Another preferred class of water-insoluble cationic materials which can be present in the fabric softener base are the alkyl imidaolinium salts believed to have the formula: ##STR2## wherein R7 is hydrogen or an alkyl containing from 1 to 4, preferably 1 or 2 carbon atoms, R8 is an alkyl containing from 12 to 24 carbon atoms, R9 is an alkyl containing from 12 to 24 carbon atoms, R10 is hydrogen or an alkyl containing from 1 to 4 carbon atoms and X is the salt counteranion, preferably a halide, methosulphate or ethosulphate. Preferred imidazolinium salts include 3-methyl-1-(tallowyl amido)ethyl-2-tallowyl-4,4-dihydroimidazolinium methosulphate and 3-methyl-1-(palmitoyl amido)ethyl-2-octadecyl-4,5-dihydroimidazolinium chloride. Other useful imidazolinium materials are 2-heptadecyl-3-methyl-1-(2-stearylamido)-ethyl-4,5-dihydroimidazolinium chloride and 2-lauryl-3-hydroxyethyl-1-(oleylamido)ethyl-4,5-dihydro imidazolinium chloride.
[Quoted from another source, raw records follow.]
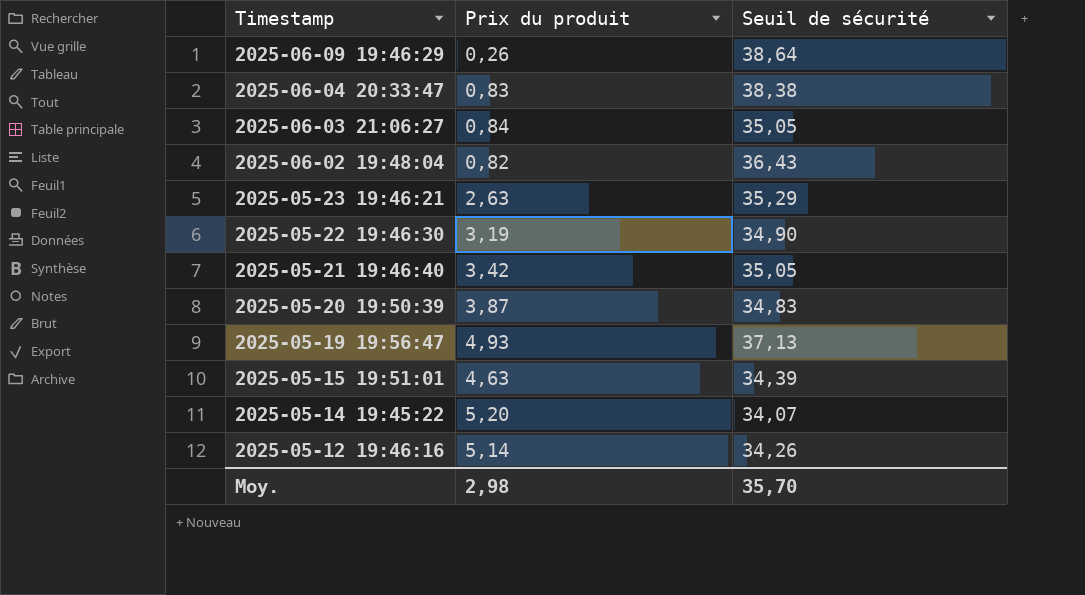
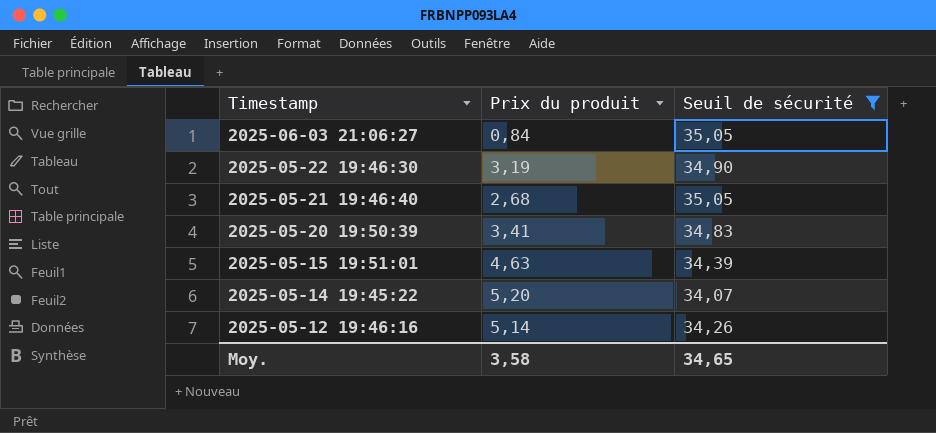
filter: none -> Seuil de sécurité <= 35,05
2025-05-21 19:46:40 | Prix du produit: 3,42 -> 2,68
2025-05-20 19:50:39 | Prix du produit: 3,87 -> 3,41
Moy. | Prix du produit: 2,98 -> 3,58
Moy. | Seuil de sécurité: 35,70 -> 34,65

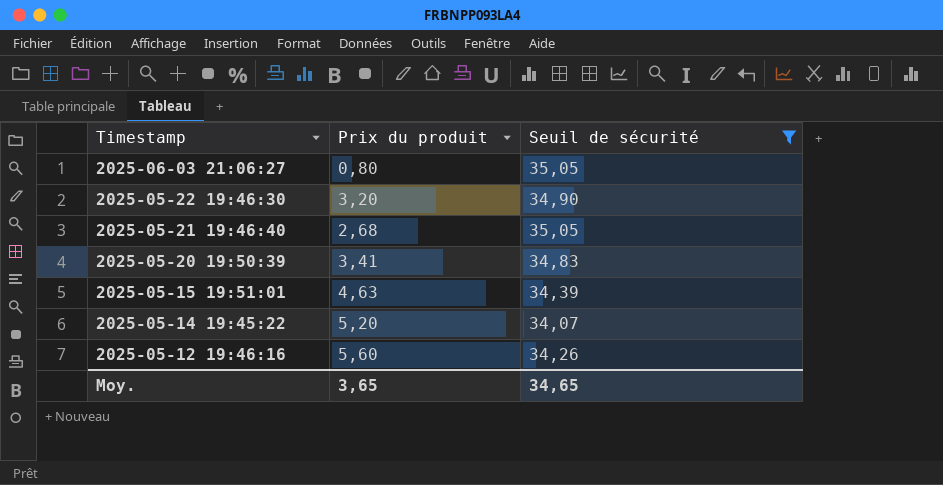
2025-06-03 21:06:27 | Prix du produit: 0,84 -> 0,80
2025-05-22 19:46:30 | Prix du produit: 3,19 -> 3,20
2025-05-12 19:46:16 | Prix du produit: 5,14 -> 5,60
Moy. | Prix du produit: 3,58 -> 3,65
Commercially available fabric softeners often contain considerable quantities of solvents, in particular isopropanol. It is desirable that the composition contains no more than about 2.5% by weight of iso-propanol or any other monohydric alcohol having 1 to 4 carbon atoms.
Additionally the composition can contain substances for maintaining stability of the product in cold storage. Examples of such substances include polyhydric alcohols such as ethylene glycol, propylene glycol, glycerol and polyethylene glycol. A suitable level for such materials is from about 0.5% to about 5%, preferably about 1.0 to 2.0% by weight.
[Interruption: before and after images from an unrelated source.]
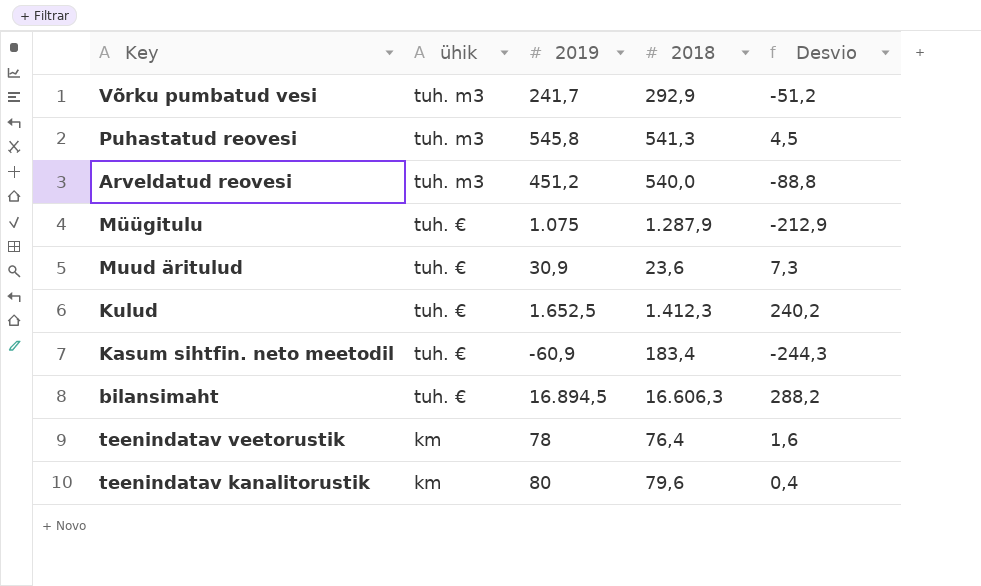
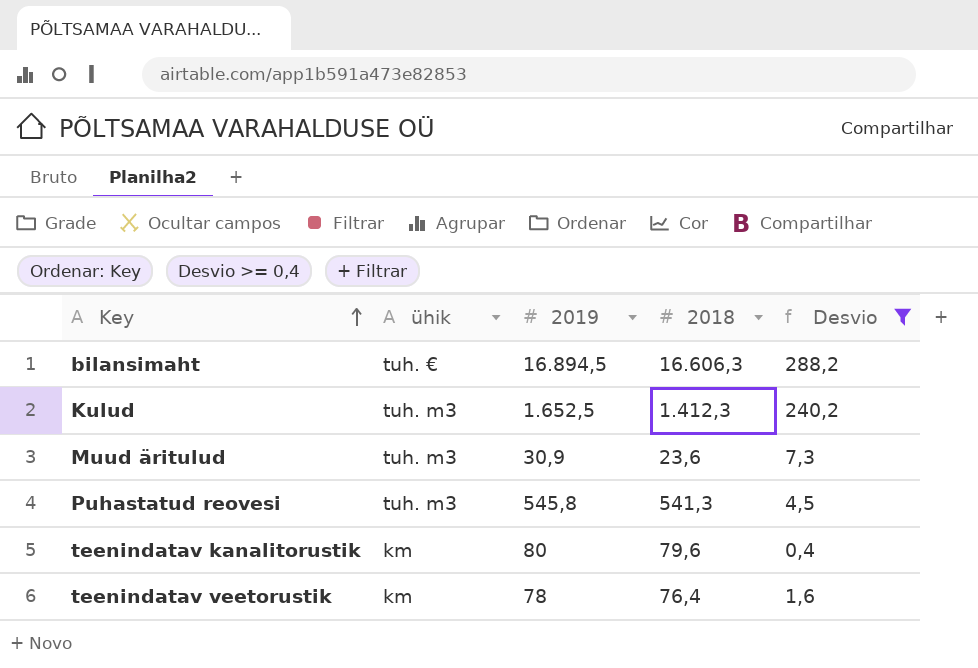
filter: none -> Desvio >= 0,4
row order: none -> Key ascending
Kulud | ühik: tuh. € -> tuh. m3
Muud äritulud | ühik: tuh. € -> tuh. m3

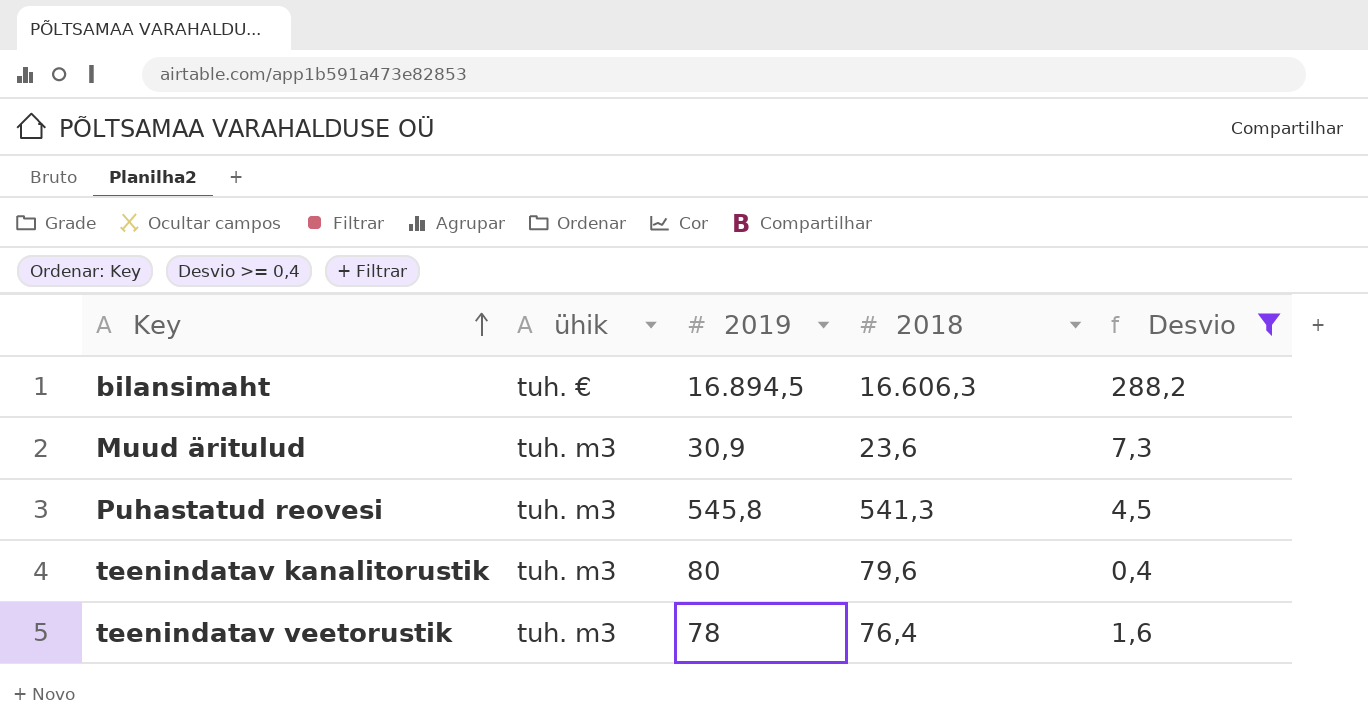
row Kulud: tuh. m3 | 1.652,5 | 1.412,3 | 240,2 -> none
teenindatav kanalitorustik | ühik: km -> tuh. m3
teenindatav veetorustik | ühik: km -> tuh. m3

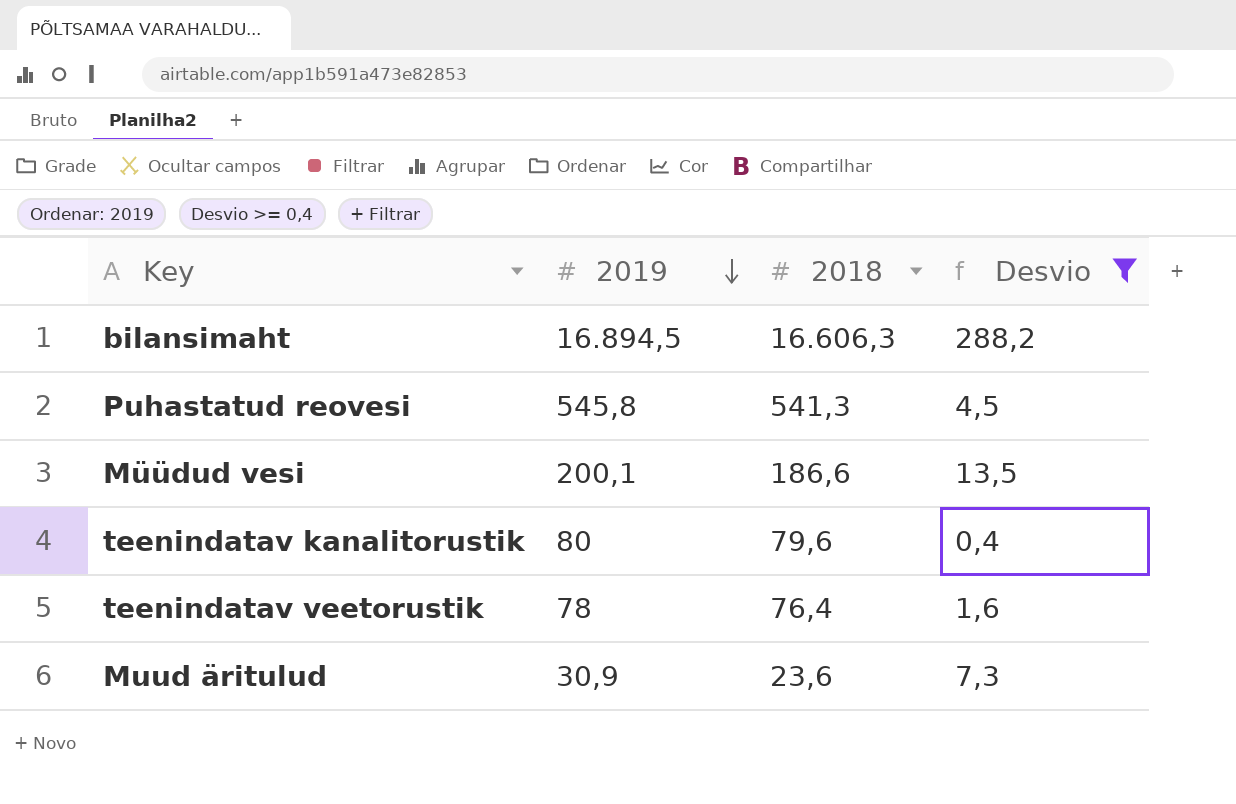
row order: Key ascending -> 2019 descending
column ühik | position: 2 -> none
row Müüdud vesi: none -> 200,1 | 186,6 | 13,5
Fabric softeners typically also include other ingredients including colorants, perfumes, preservatives, anti-foaming agents, optical brighteners, opacifiers, pH buffers, further viscosity modifiers, anti-shrinkage agents, anti-wrinkle agents, fabric crisping agents, spotting agents, soil-release agents, germicides, anti-oxidants and anti-corrosion agents.
As employed herein and in appended claims the term "perfume" is used in its ordinary sense to refer to and include any essentially water insoluble fragrant substance or mixture of substances including natural (i.e., obtained by extraction of flowers, herbs, leaves, roots, barks, wood, blossoms or plants), artificial (i.e., a mixture of different nature oils or oil constituents) and synthetic (i.e., synthetically produced) odoriferous substances. Such materials are often accompanied by auxiliary materials, such as fixatives, extenders and stabilizers. These auxiliaries are also included within the meaning of "perfume", as used herein. Typically, perfumes are complex mixtures of a plurality of organic compounds, which may include odoriferous or fragrant essential hydrocarbons, such as terpenes, ethers and other compounds which are of acceptable stabilities in the present compositions. Such materials are either well known in the art or are readily determinable by simple testing, and so need not be listed in detail here.
The perfumes employed in the invention will preferably be of a polar nature and lipophilic, so that they form at least a significant part of the oil phase of the microemulsion. Such perfumes will be hypochlorite-stable, of course, and it has been noted that the best perfumes for this purpose are those which are in the following olfactory families: floral, including floral, green floral, woody floral and fruity floral; chypre, including floral aldehydic chypre, leather chypre and green chypre; fougere; amber, including floral woody amber, floral spicy amber, sweet amber and semifloral amber; and leather. Such perfumes should be tested for hypochlorite stability before being used in these microemulsions.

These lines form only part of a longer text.